Diffusion-based augmentation enriches multimodal land-cover representations.
Abstract
The booming remote sensing (RS) technology is giving rise to a novel multimodality generalization task, which requires the model to overcome data heterogeneity while possessing powerful cross-scene generalization ability. Moreover, most vision-language models (VLMs) usually describe surface materials in RS images using universal texts, lacking proprietary linguistic prior knowledge specific to different RS vision modalities.

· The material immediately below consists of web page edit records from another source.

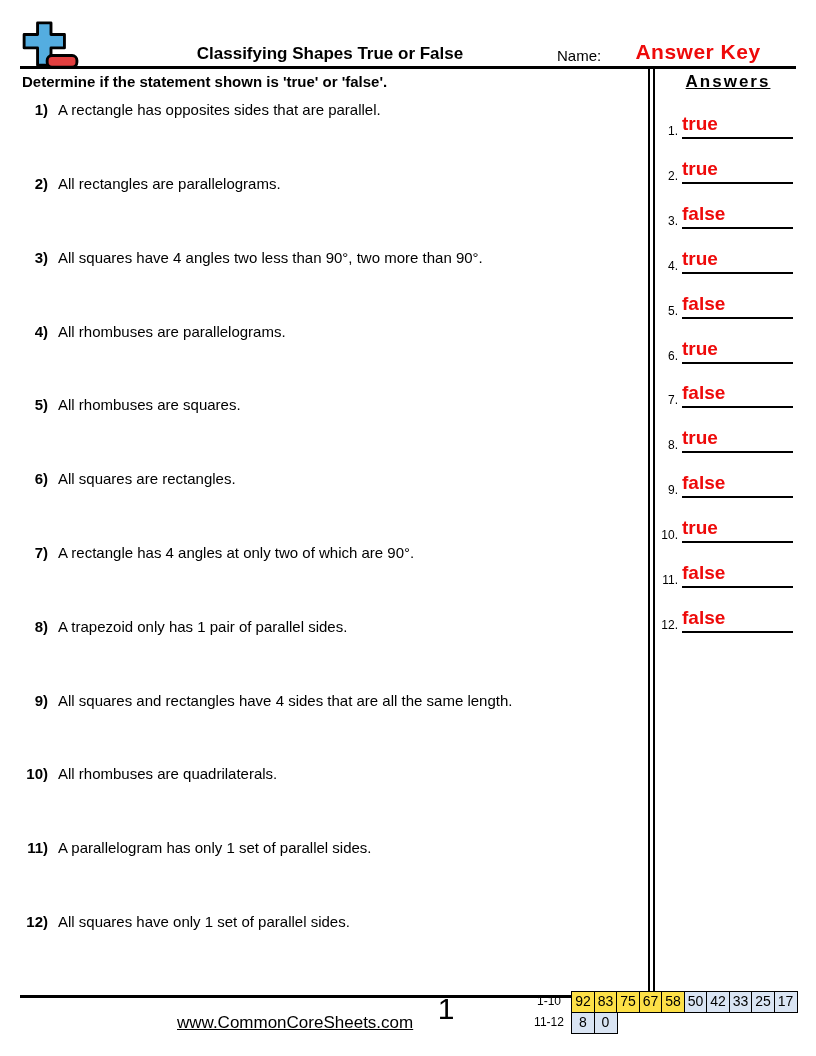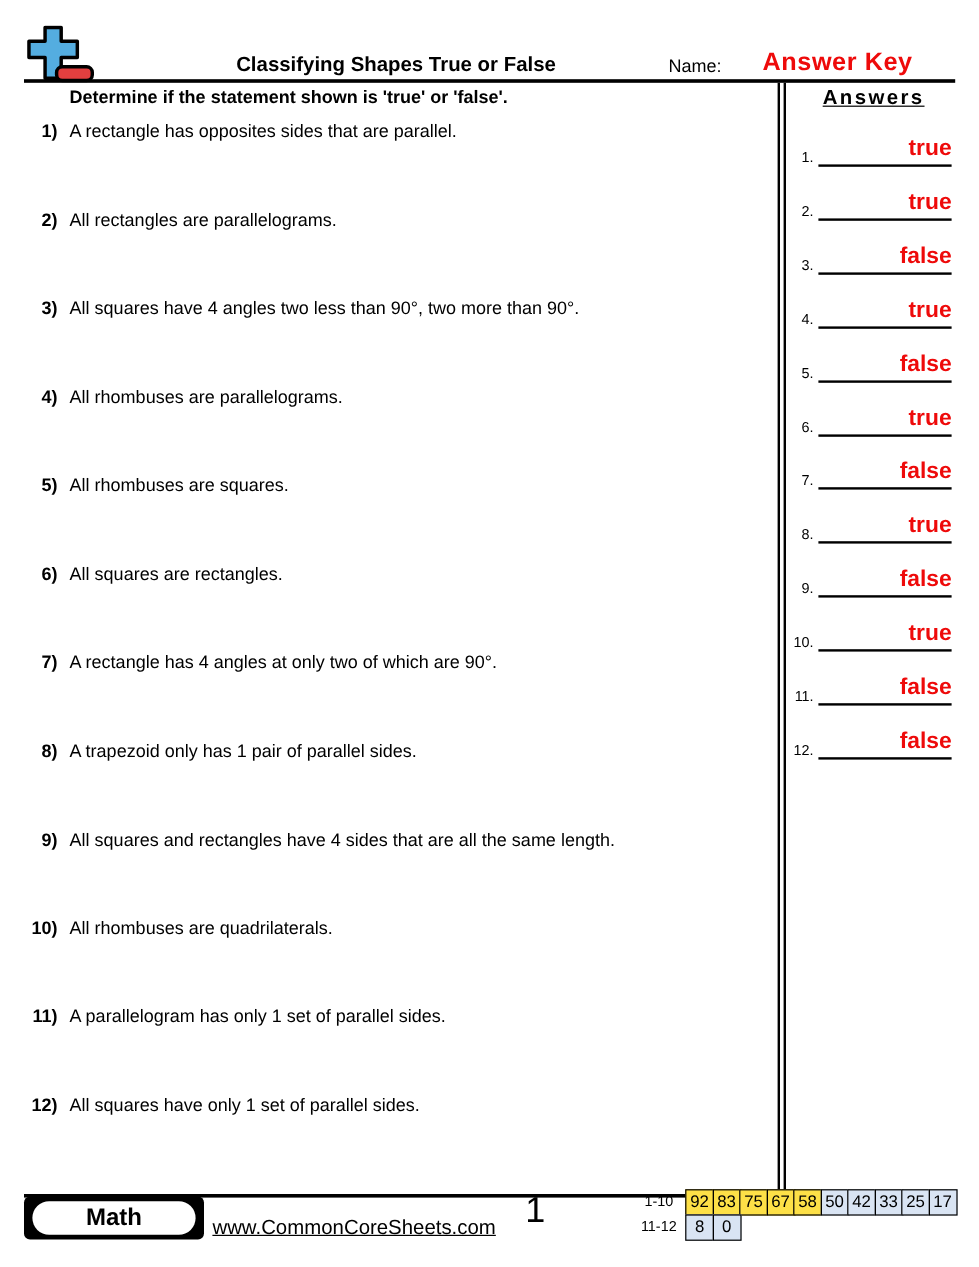"Determine if the statement shown" .instructions { margin-left: 36px -> none }
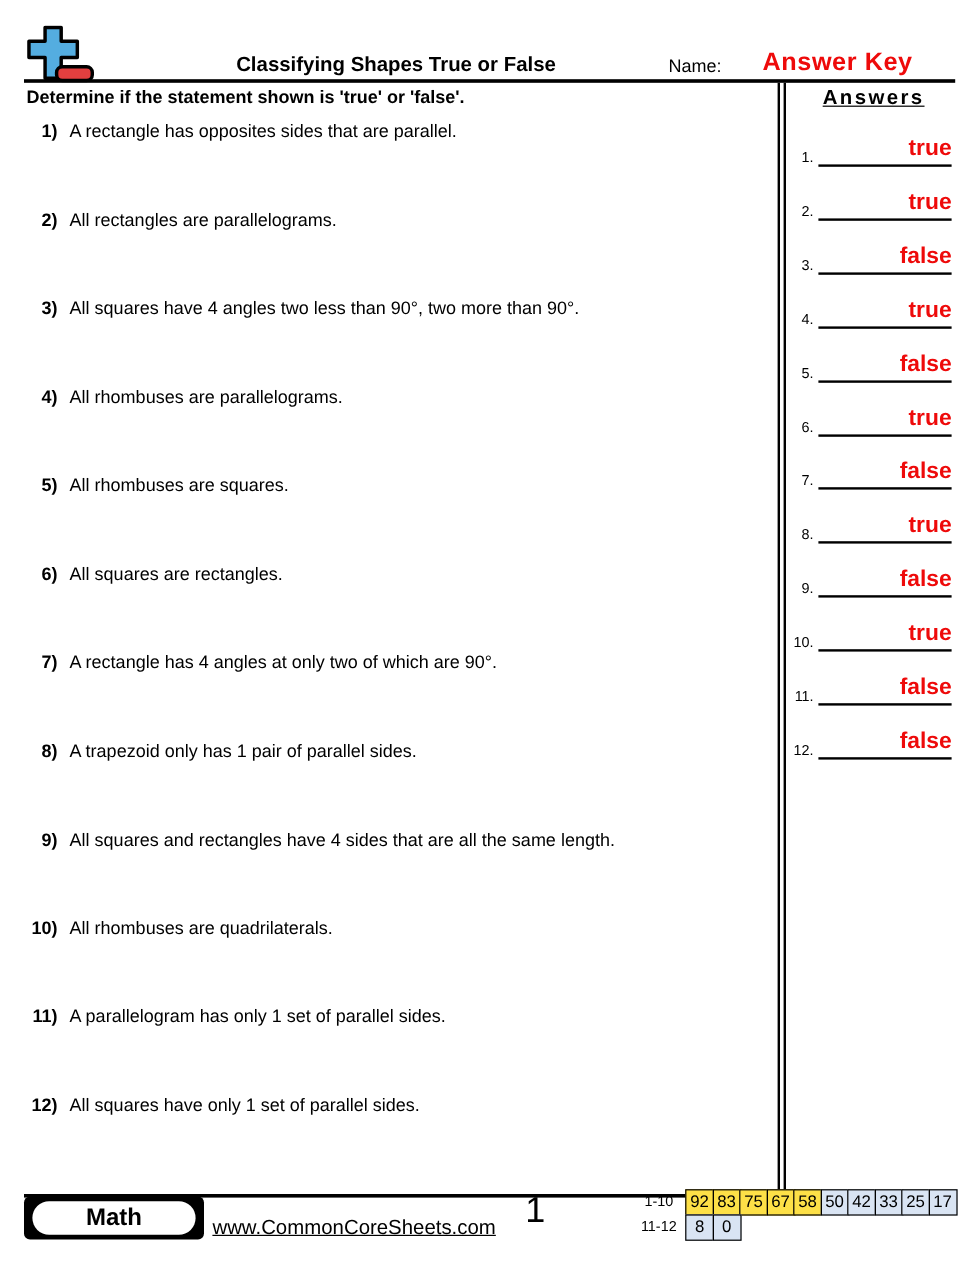"true" .ans-line { text-align: right -> left }
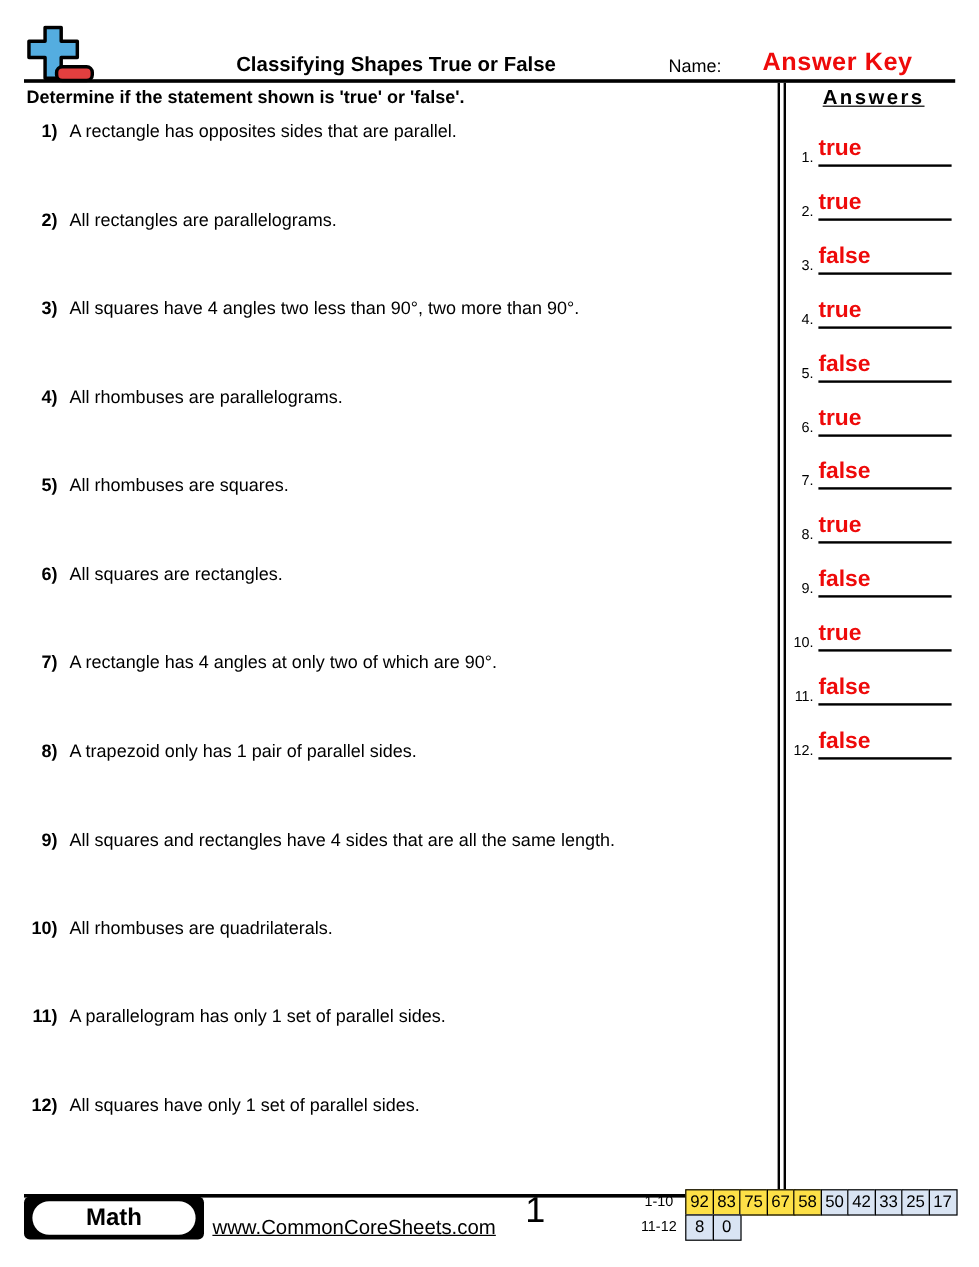"Math" div.subject-badge { html: <div> <div>Math</div> </div> -> none }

In this work, we formalize RS multimodality generalization (RSMG) as a learning paradigm, and propose a frequency-aware vision-language multimodality generalization network (FVMGN) for RS image classification. Specifically, a diffusion-based training-test-time augmentation (DTAug) strategy is designed to reconstruct multimodal land-cover distributions, enriching input information for FVMGN. Following that, to overcome multimodal heterogeneity, a multimodal wavelet…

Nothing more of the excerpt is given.